The bootstrapped differences are stored in the component called t. How can you retrieve them?

Do you remember the syntax for retrieving named elements from a list? I bet you’d pay good money to be able to do so!

When you figure out how to retrieve the differences, you can make a histogram:

Tree data

We’ll examine a dataset from a field experiment designed to assess tree seedling response to understory vegetation treatments.

Four treatments (including a control) were randomly assigned to 32 plots in a randomized block design.

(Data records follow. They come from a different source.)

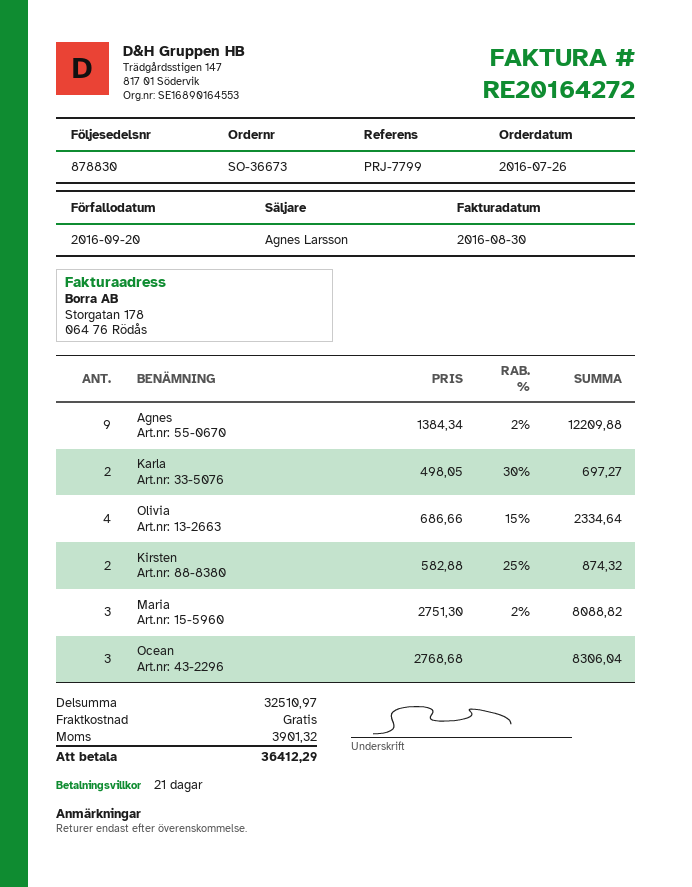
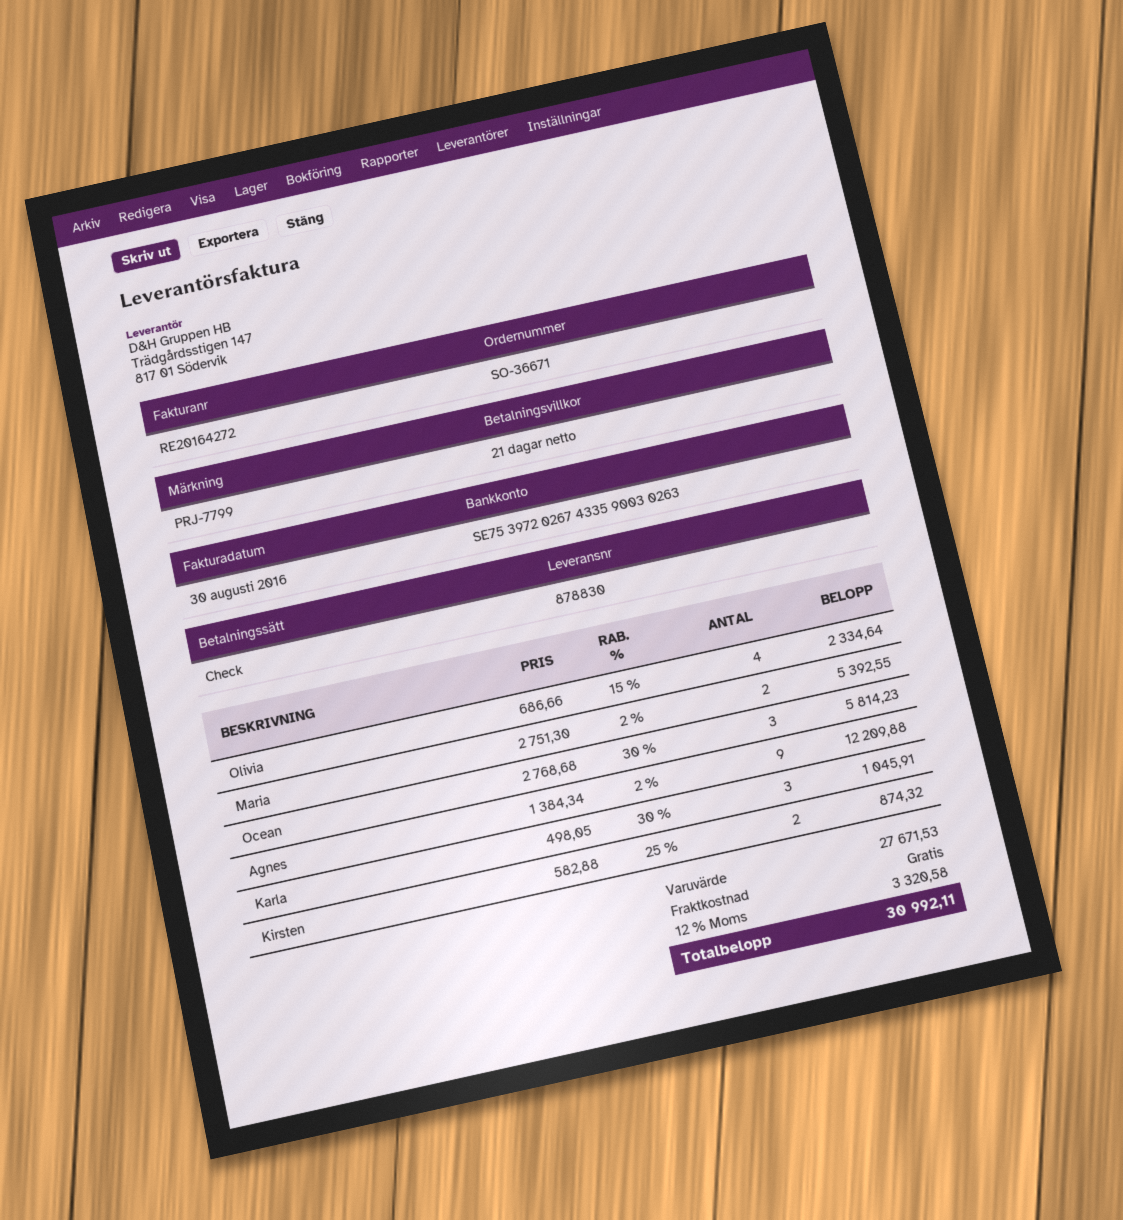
order number: SO-36673 -> SO-36671
Karla: 2 x 498.05 - 30% = 697.27 -> 3 x 498.05 - 30% = 1045.91
Maria: 3 x 2751.30 - 2% = 8088.82 -> 2 x 2751.30 - 2% = 5392.55
Ocean: 3 x 2768.68 = 8306.04 -> 3 x 2768.68 - 30% = 5814.23
subtotal: 32510.97 -> 27671.53
tax: 3901.32 -> 3320.58
total: 36412.29 -> 30992.11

We’ll not worry about the randomized block design part of the experiment.

For now, let’s consider just the number of pine seedlings (pine) under the various treatments.

Let’s visualize the data using box conditional boxplots:

boxplot(pine ~ treatment, dat = veg)

Note the use of the formula notation.
What do you notice about the data?

Tree Treatments

Since we’re focusing on two-sample tests, let’s create a new data frame that contains only the observations that received the “clipped” or “control” treatments.

You can use the subset() function in conjunction with a new operator: %in%:

dat_tree = droplevels(subset(veg, treatment %in% c("control", "clipped")))

Don’t forget the call to droplevels().

Create a new conditional boxplot on the new data to verify that your subsetting worked:

Use table() to determine how many observations are in each of the treatments. I’ll let you figure out the syntax. Hint: you’ll need to tell table() which column of the data to use.

Nonparametric two-sample test

Conduct a Wilcoxon ranked sum test on the difference in means between the treatments.

The syntax for wilcox.test() is nearly identical to that of t.test().
What was the p-value associated with your test?

Bootstrap

Conduct a bootstrap of the tree data. For this demo code, I’m using the object tree_boot that I created using two.boot().

What are the endpoints of a 95% CI?

I can use the boot.ci() function to give find out!

boot.ci(tree_boot)

## BOOTSTRAP CONFIDENCE INTERVAL CALCULATIONS
## Based on 10000 bootstrap replicates
## 
## CALL : 
## boot.ci(boot.out = tree_boot)
## 
## Intervals : 
## Level      Normal              Basic         
## 95%   ( 3.23, 28.83 )   ( 2.50, 27.75 )  
## 
## Level     Percentile            BCa          
## 95%   ( 4.25, 29.50 )   ( 4.38, 29.75 )  
## Calculations and Intervals on Original Scale

The function returns four different confidence intervals. Consult the help entry for the reference describing the different interval types. The ‘Percentile’ interval is the type of CI we’ve manually calculated for bootstrapped data in the bootstrapping lab.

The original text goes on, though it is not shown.